Director: David Fincher
Starring: Daniel Craig, Rooney Mara
Website: http://www.imdb.com/name/nm0001745/
Yes, I’m certainly a David Fincher fanboy, and I love pretty much everything he’s done (okay – Panic Room was pretty shit). He’s proven himself a master of several genres and adaptable to pretty much any storytelling template he puts his mind to. His shots are stylish and hard-hitting, and the way he conveys a story is just as good now as it was back in ’96 when he put out Se7en.
The Girl with the Dragon Tattoo maybe didn’t need a remake just three short years after its original Swedish debut, and it’s made even more dubious by the fact that everyone in this film speaks with a heavy Swedish accent anyway – begging the question as to why they didn’t just touch up the original film and give it some DVD extras or something – but the inarguable fact is, this is an awesome story. Who cares if it’s necessary or not? This is just another alternative along with the original book and the original movie, and there is always room for more quality, gritty, hard-assed detective stories.

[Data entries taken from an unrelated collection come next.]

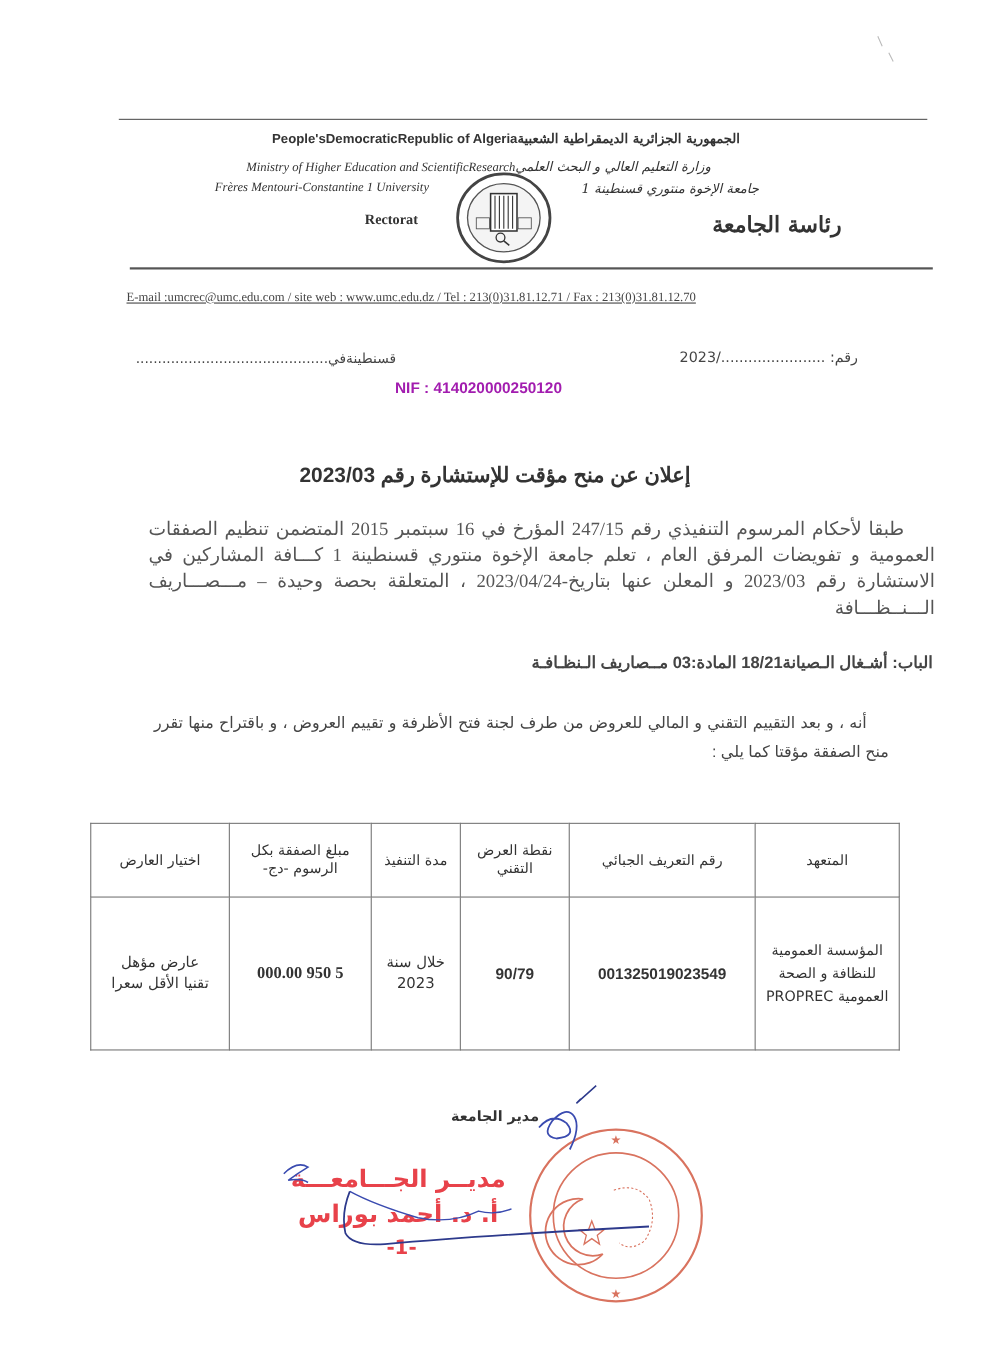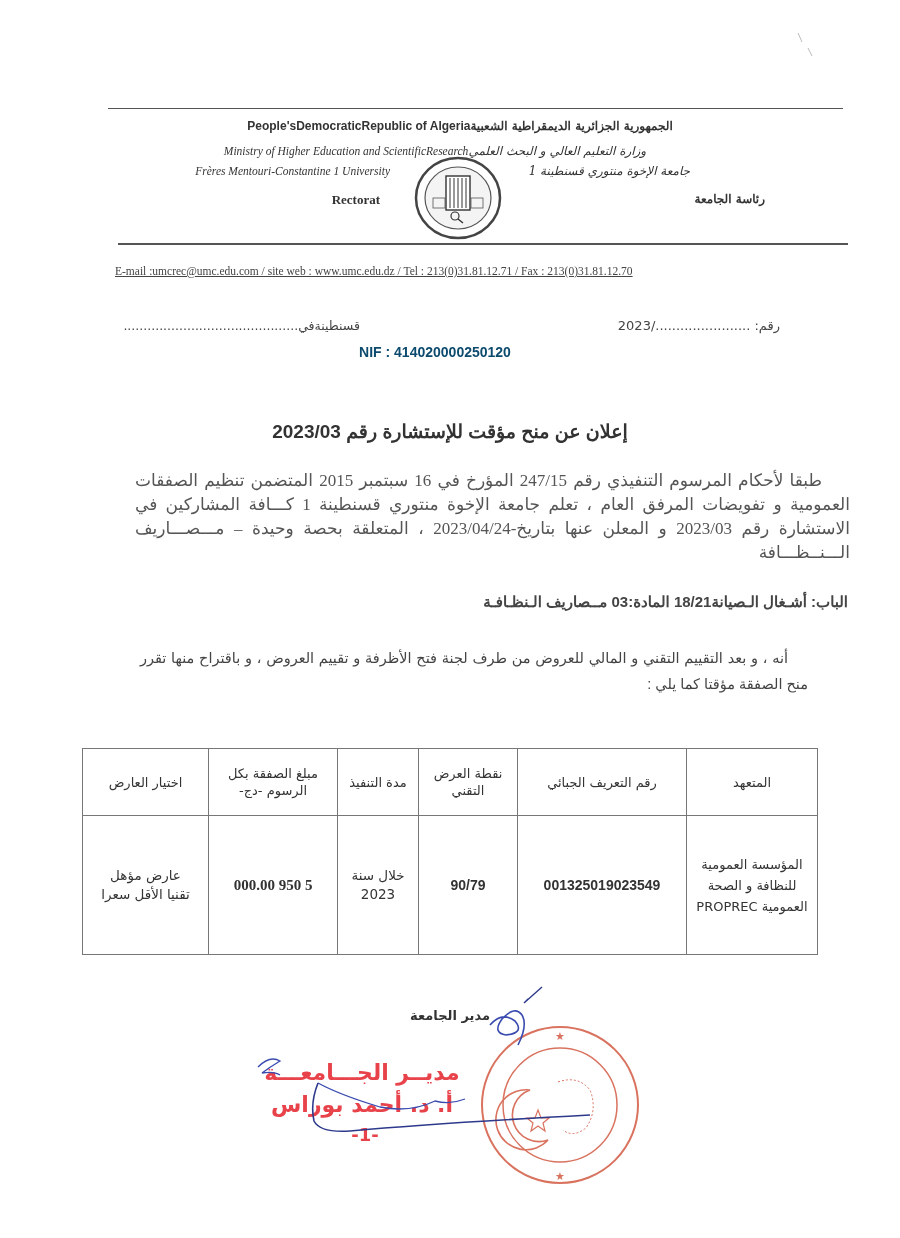"رئاسة الجامعة" div.abs { font-size: 12px -> 20px }
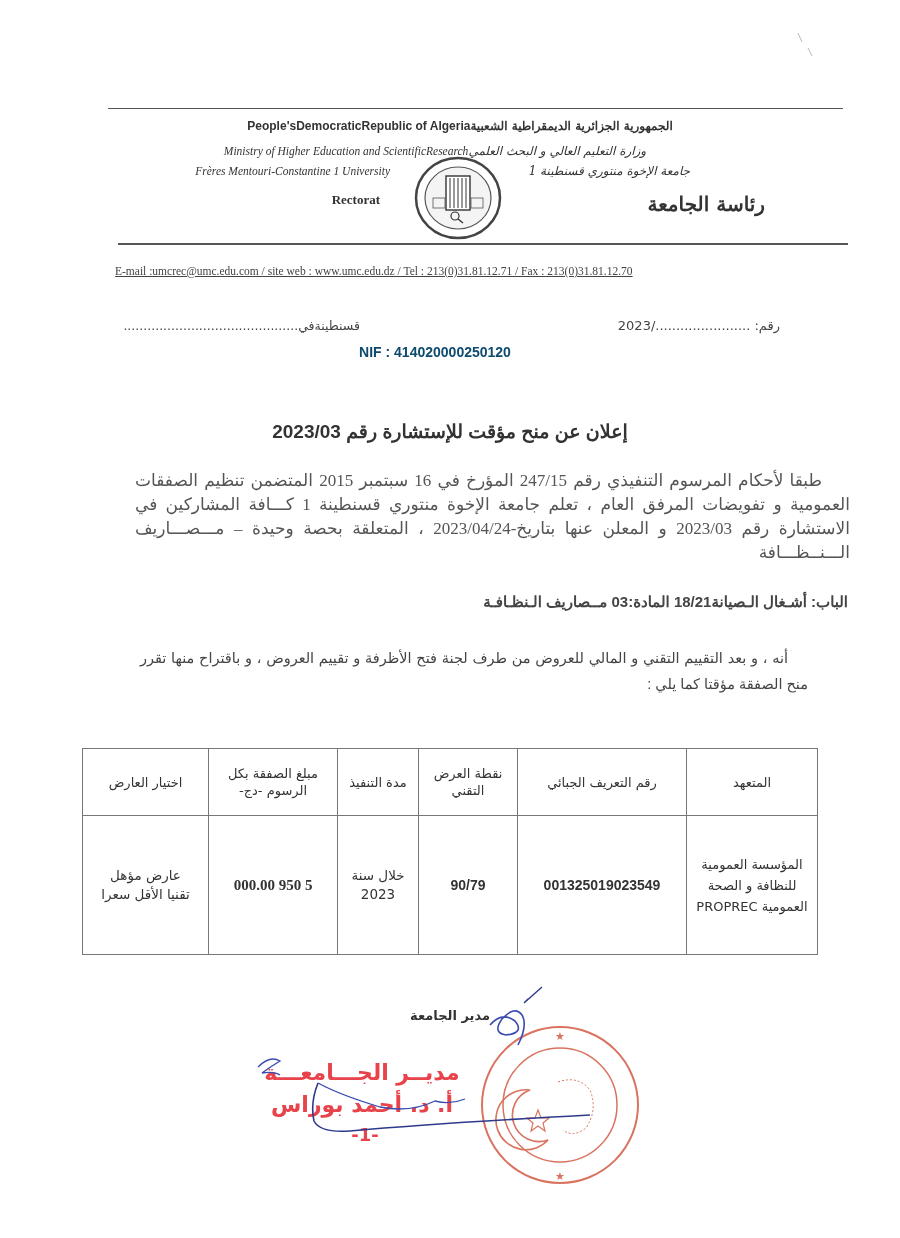"NIF : 414020000250120" div.abs { color: #0c4a6e -> #a21caf }
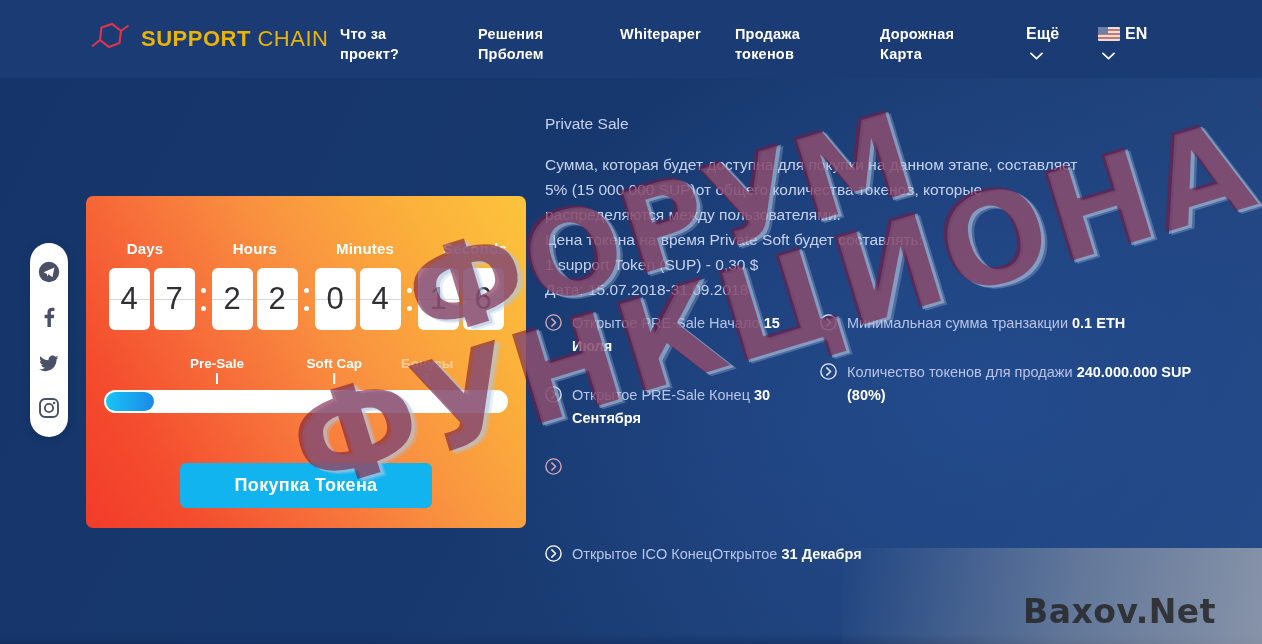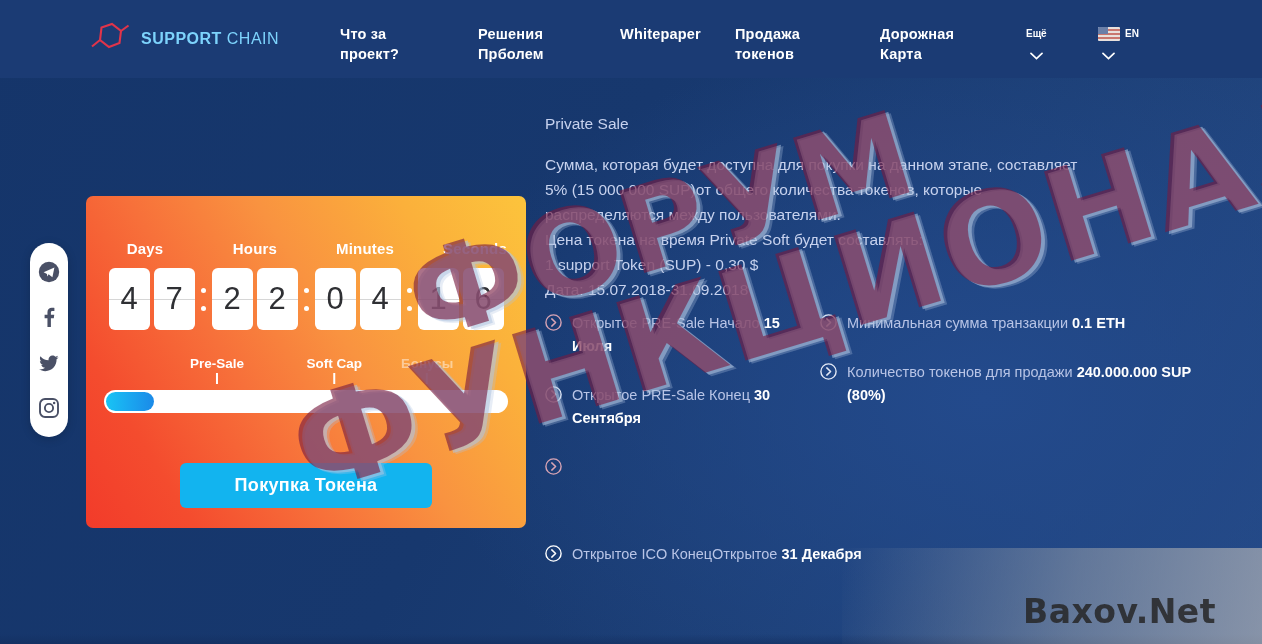"SUPPORT CHAIN" .logo-text { color: #7dd3fc -> #eab308; font-size: 16px -> 22px }
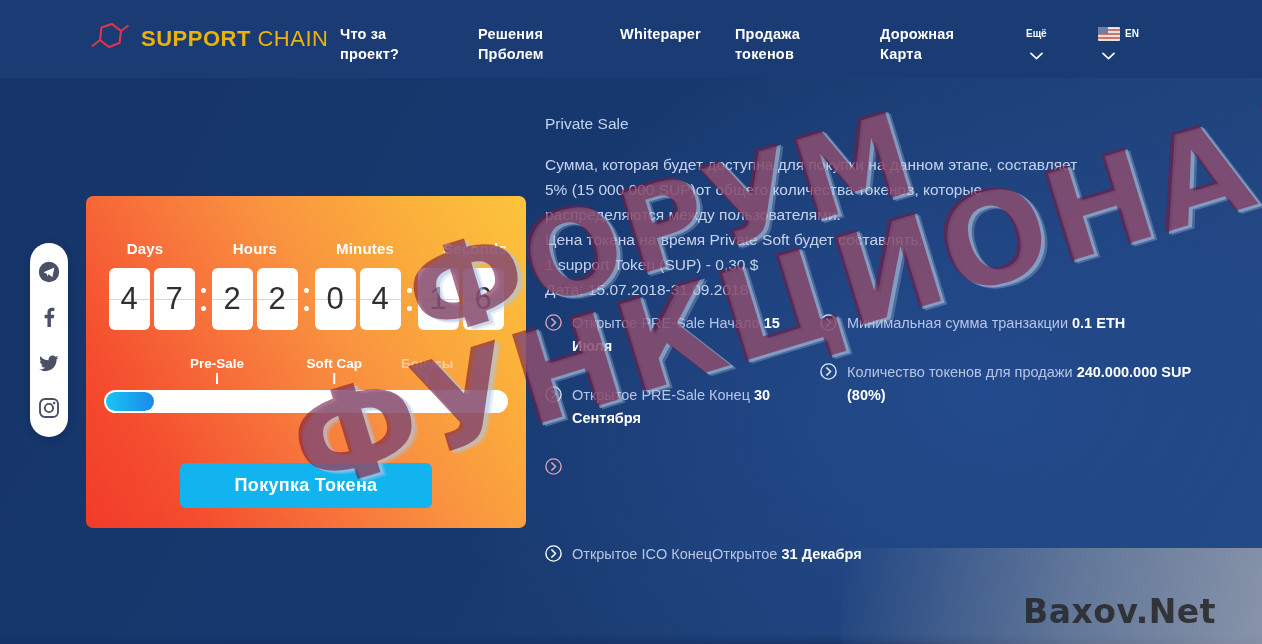"Ещё" .nav-drop-top { font-size: 10px -> 16px }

This isn’t a shot for shot remake either, and contains fistfuls of great atmospheric shots and nifty storytelling devices. Really all that’s changed is that this isn’t as raw as the original, and feels much more fine-tuned and professional, much more American-style polished, which is neither good nor bad – just different. Your mileage may vary. Me, I think it’s fine, and the whole thing feels more epic and immense. The original was great for its odd, scrappy rawness, but this is still a very viable new direction.
The story remains intact, a dual journey of a disgraced journalist who accepts a strange assignment to look into the disappearance and murder of a young girl 40 years in the past and of a cold and violent but brilliant young woman on a search for connection. Daniel Craig has never much impressed me before, but he does a great job here and really gives an intense, vehement performance as Mikael Blomqvist. Rooney Mara had a lot to live up to as Lisbeth Salander compared to original actress Noomi Rapace, but she does an awesome job and captures the essence of the character perfectly. She is cold, calculating and subtly angry, but not without the hints of a more emotional core below the surface.
Christopher Plummer as Henrik Vanger is really excellent and so is Stellan Skarsgard as Martin – even better than the original in the latter case, as he is vicious and commanding. We don’t get to see as many flashbacks in this version, which I actually like better, as it lets the story flow as a more cohesive whole. They also changed the ending twist, and that I was not expecting (I won’t spoil it here for you), but it does make a little more sense now, as opposed to the wild original version. The story is still a chilling and sprawling social commentary on the secret abuse of women and how little society does anything about it.
People complain endlessly about Hollywood being nothing but a chain of remakes and sequels nowadays, and sometimes they have a point (witness the endless stream of uninspired horror remakes), but other times I think they’re being too nitpicky. Films are the modern equivalent of campfire folk tales, and they have been ever since their initiation in the early 20th century. They can be told and re-told as many times as is the storyteller’s whim, and with a good, confident voice and a strong vision, it’s interesting at the very least to see what each new director adds to the tale. Fincher’s Dragon Tattoo is a grade-A film. Go see it.